Der „kleine HSV“ ist immerhin nicht ganz so torungefährlich wie die Erstliga-Kollegen von der Elbe. Schließlich wurden die 16 Landesliga-Treffer an 20 Spieltagen erzielt, während der „große HSV“ schon 27 Runden absolviert hat.

Schon zwei Trainerwechsel

Und es gibt weitere Parallelen: Die beiden Trainerwechsel, die beide Vereine schon hinter sich haben. In Hamburg löste Josef Zinnbauer im September Mirko Slomka ab, um dann von Peter Knäbel beerbt zu werden. Beim Hasper SV trat Christian Hagemann Ende Oktober zurück. Bis zur Winterpause gab Marcel Kröner mit Unterstützung von Lutz Graebe den Interimscoach, bevor „Altmeister“ Werner Boss übernahm.

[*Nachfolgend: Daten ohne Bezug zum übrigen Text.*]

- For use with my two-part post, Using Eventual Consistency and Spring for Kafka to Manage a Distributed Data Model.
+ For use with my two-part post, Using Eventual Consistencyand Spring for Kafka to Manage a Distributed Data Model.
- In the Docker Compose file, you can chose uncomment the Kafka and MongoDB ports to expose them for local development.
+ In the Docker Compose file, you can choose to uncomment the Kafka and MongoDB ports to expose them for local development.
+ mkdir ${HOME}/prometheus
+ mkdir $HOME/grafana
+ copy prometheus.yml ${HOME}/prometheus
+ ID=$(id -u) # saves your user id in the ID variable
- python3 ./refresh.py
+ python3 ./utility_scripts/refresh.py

Als der inzwischen 68-jährige Übungsleiter seine dritte Trainerperiode in Haspe begann, kündigte er an, die taktische Disziplin verbessern und damit die Defensive stabilisieren zu wollen. Das gelang: An den vier Spieltagen im Jahr 2015 hat der HSV nur zwei Gegentreffer kassiert. Das ist der Wert einer Spitzenmannschaft. Aber die Hasper haben selbst auch nur zwei Tore erzielt. Mit solch einer Quote steigt man ab.

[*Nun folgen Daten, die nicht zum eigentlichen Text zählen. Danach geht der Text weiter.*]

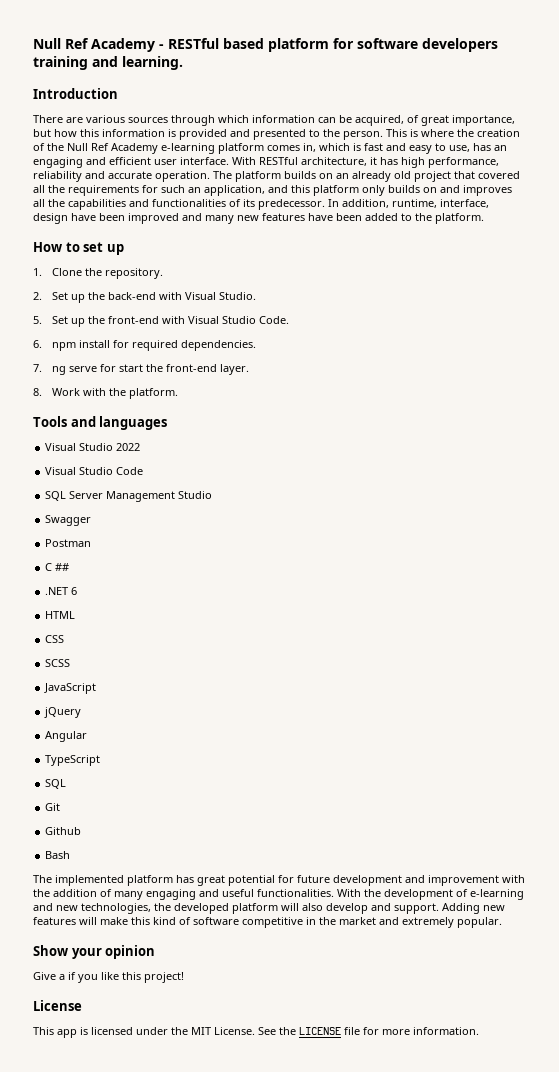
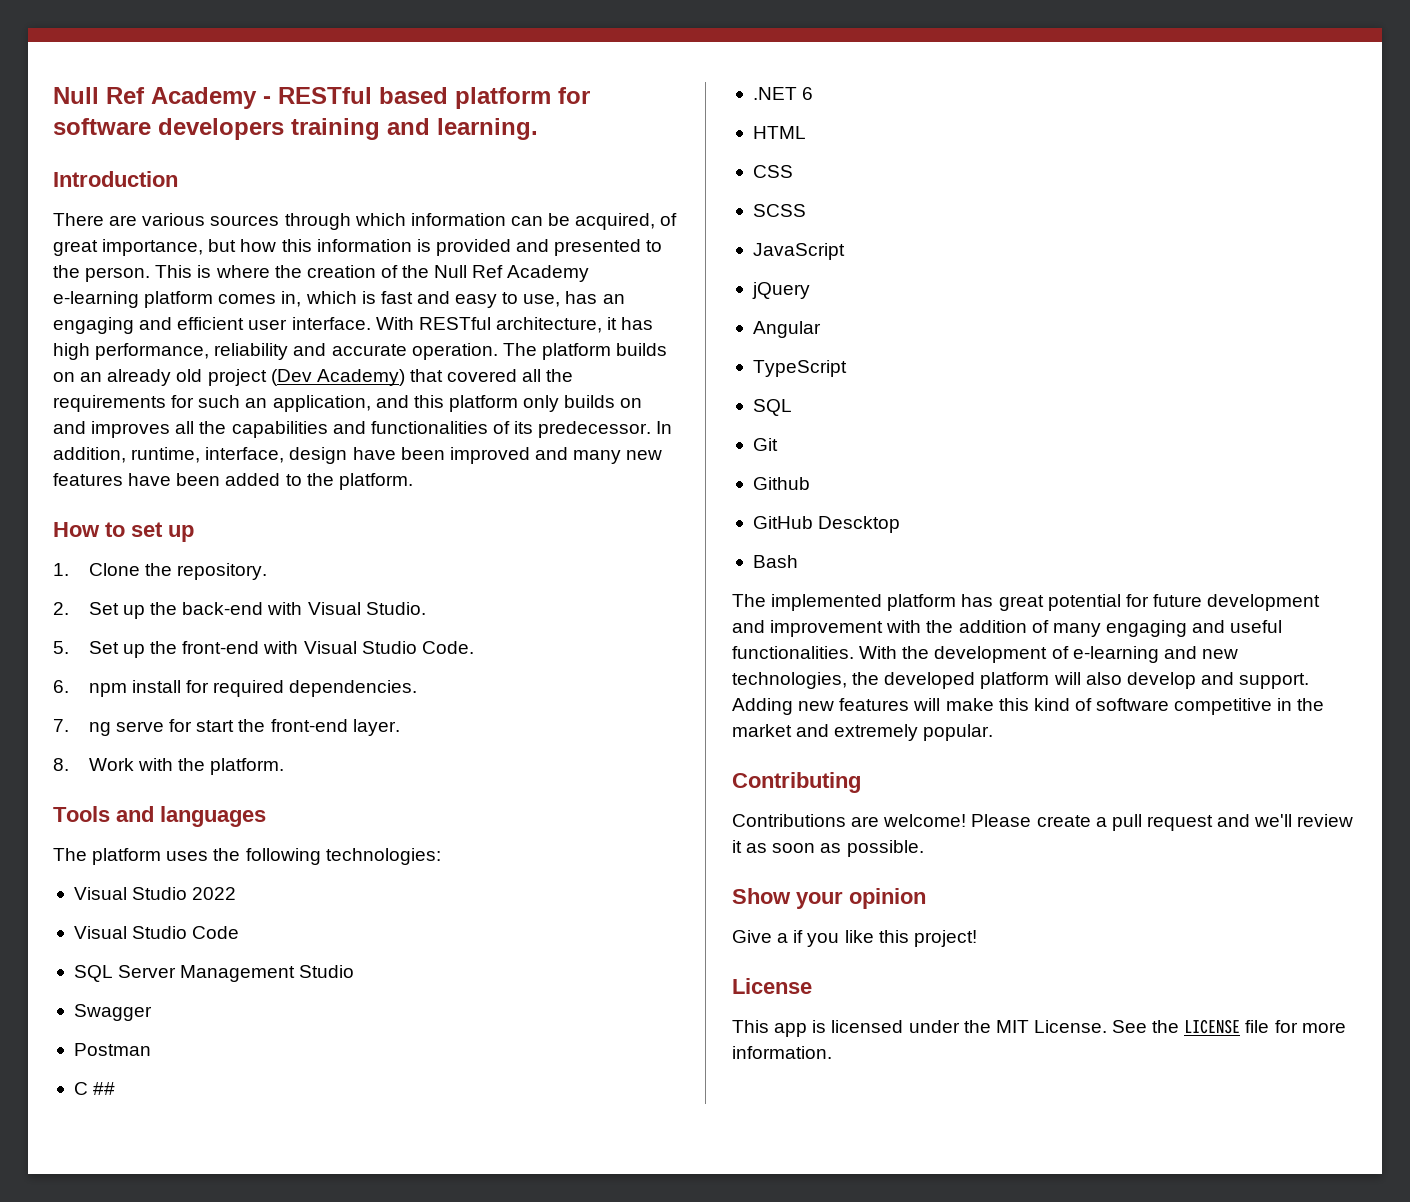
- The platform builds on an already old project that covered all the requirements for such an application, and this platform only builds on and improves all the capabilities and functionalities of its predecessor.
+ The platform builds on an already old project (Dev Academy) that covered all the requirements for such an application, and this platform only builds on and improves all the capabilities and functionalities of its predecessor.
+ The platform uses the following technologies:
+ GitHub Descktop
+ Contributing
+ Contributions are welcome! Please create a pull request and we'll review it as soon as possible.

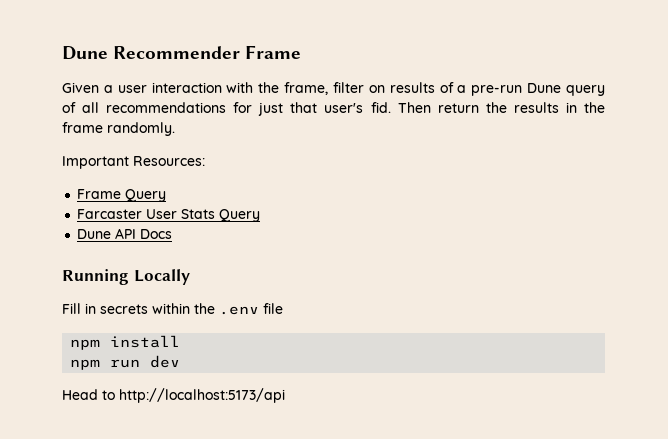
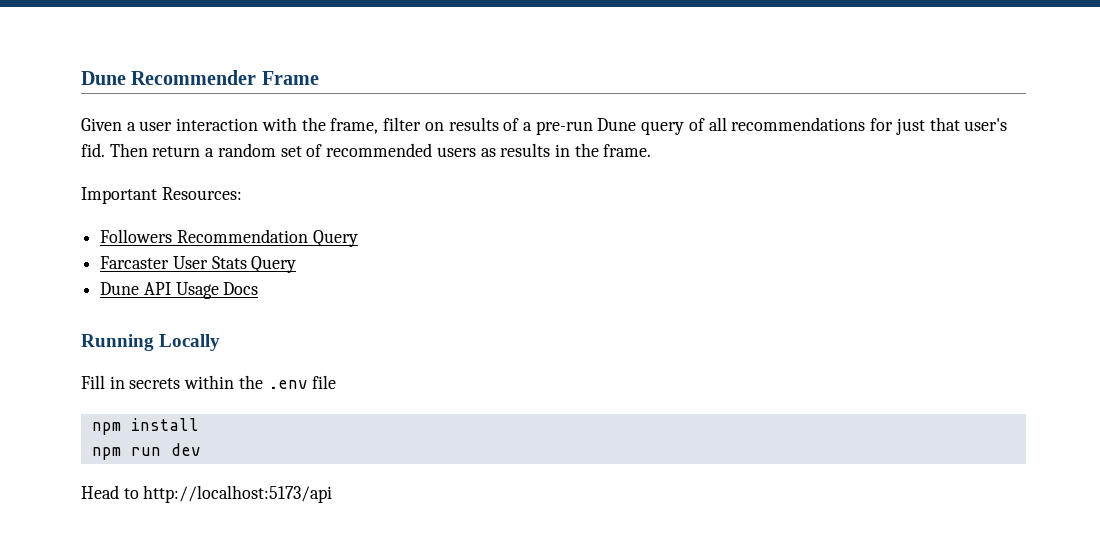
- Then return the results in the frame randomly.
+ Then return a random set of recommended users as results in the frame.
- Frame Query
+ Followers Recommendation Query
- Dune API Docs
+ Dune API Usage Docs

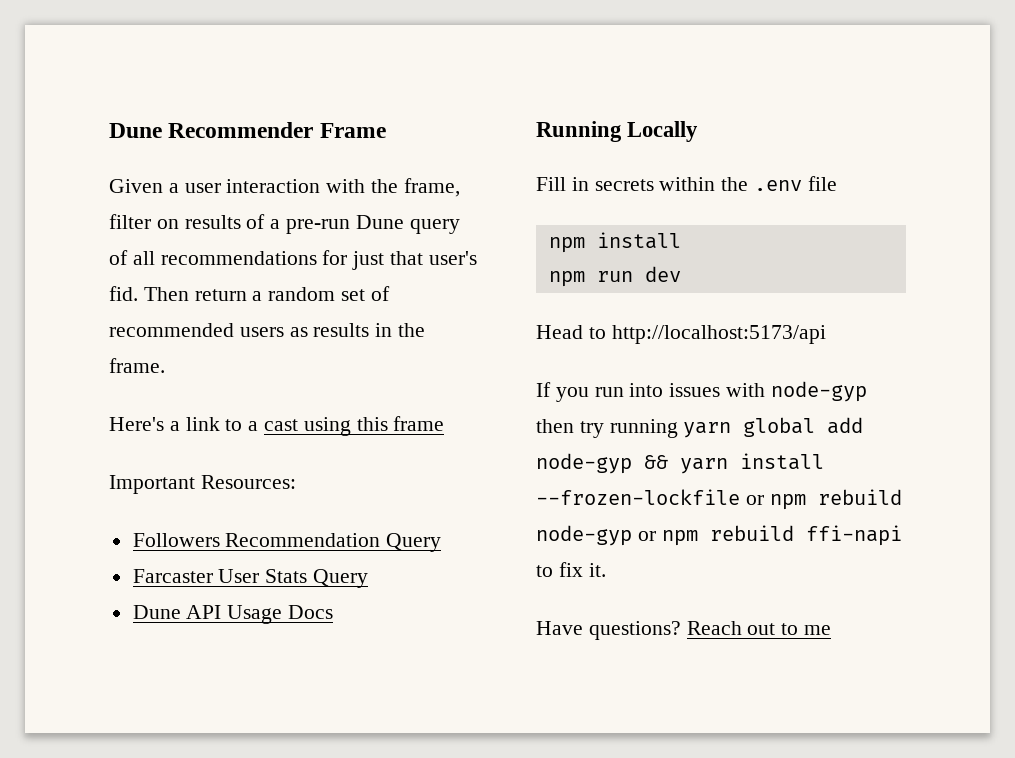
+ Here's a link to a cast using this frame
+ If you run into issues with node-gyp then try running yarn global add node-gyp && yarn install --frozen-lockfile or npm rebuild node-gyp or npm rebuild ffi-napi to fix it.
+ Have questions? Reach out to me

Beim torlosen Remis am Sonntag in Herbede mussten sich die Blau-Weißen wenigstens nicht vorwerfen lassen, gute Gelegenheiten leichtfertig vergeben zu haben. Es gab schlicht keine. „Das war unser schlechtestes Spiel seit ich hier wieder Trainer bin“, gestand Werner Boss nach der vierten Punkteteilung unter seiner Regie. „In den ersten drei Spielen haben wir insgesamt sechs Punkte liegen gelassen, diesmal war der Punktgewinn eher glücklich.“ Denn die deutlich besseren Chancen hatten die groß gewachsenen und körperlich somit klar überlegenen Gastgeber. Allein den starken HSV-Schlussmann Michael Blume konnten die Herbeder nicht überwinden.

„Das ist zu wenig“, war die Tatsache, dass Haspe zum fünften Mal in Folge nicht verlor, für Haspes Klubchef Harald Kröner nur ein schwacher Trost. „Es muss endlich ein Dreier her“, weiß auch Werner Boss.

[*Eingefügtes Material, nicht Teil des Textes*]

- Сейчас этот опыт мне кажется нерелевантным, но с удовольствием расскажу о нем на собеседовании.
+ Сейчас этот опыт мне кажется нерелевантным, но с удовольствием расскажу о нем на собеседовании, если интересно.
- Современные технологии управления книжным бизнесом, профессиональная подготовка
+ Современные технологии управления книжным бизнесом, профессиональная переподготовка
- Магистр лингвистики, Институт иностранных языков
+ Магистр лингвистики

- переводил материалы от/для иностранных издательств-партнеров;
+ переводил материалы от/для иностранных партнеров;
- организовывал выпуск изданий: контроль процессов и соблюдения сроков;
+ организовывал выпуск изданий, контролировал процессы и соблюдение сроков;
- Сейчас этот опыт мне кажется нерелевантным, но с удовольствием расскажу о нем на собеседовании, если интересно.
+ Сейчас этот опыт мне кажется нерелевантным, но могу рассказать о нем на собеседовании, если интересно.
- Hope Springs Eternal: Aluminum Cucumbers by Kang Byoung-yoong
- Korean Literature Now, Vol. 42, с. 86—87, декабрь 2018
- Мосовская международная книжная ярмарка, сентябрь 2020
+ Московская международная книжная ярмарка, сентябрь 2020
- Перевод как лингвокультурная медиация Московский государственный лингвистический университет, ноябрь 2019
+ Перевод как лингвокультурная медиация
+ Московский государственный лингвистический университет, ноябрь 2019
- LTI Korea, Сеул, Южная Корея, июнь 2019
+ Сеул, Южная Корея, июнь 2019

Der nächste Anlauf wird am Sonntag unternommen, wenn der CSV SF Bochum-Linden mit Ex-HSV-Coach Frank Benatelli in der Bezirkssportanlage zu Gast ist. Der Tabellensiebte führte am Ostermontag gegen den Zweiten SV Sodingen nach 24 Minuten schon mit 3:0, am Ende hieß es 3:3. Auch eine Punkteteilung, die nicht ganz froh machte.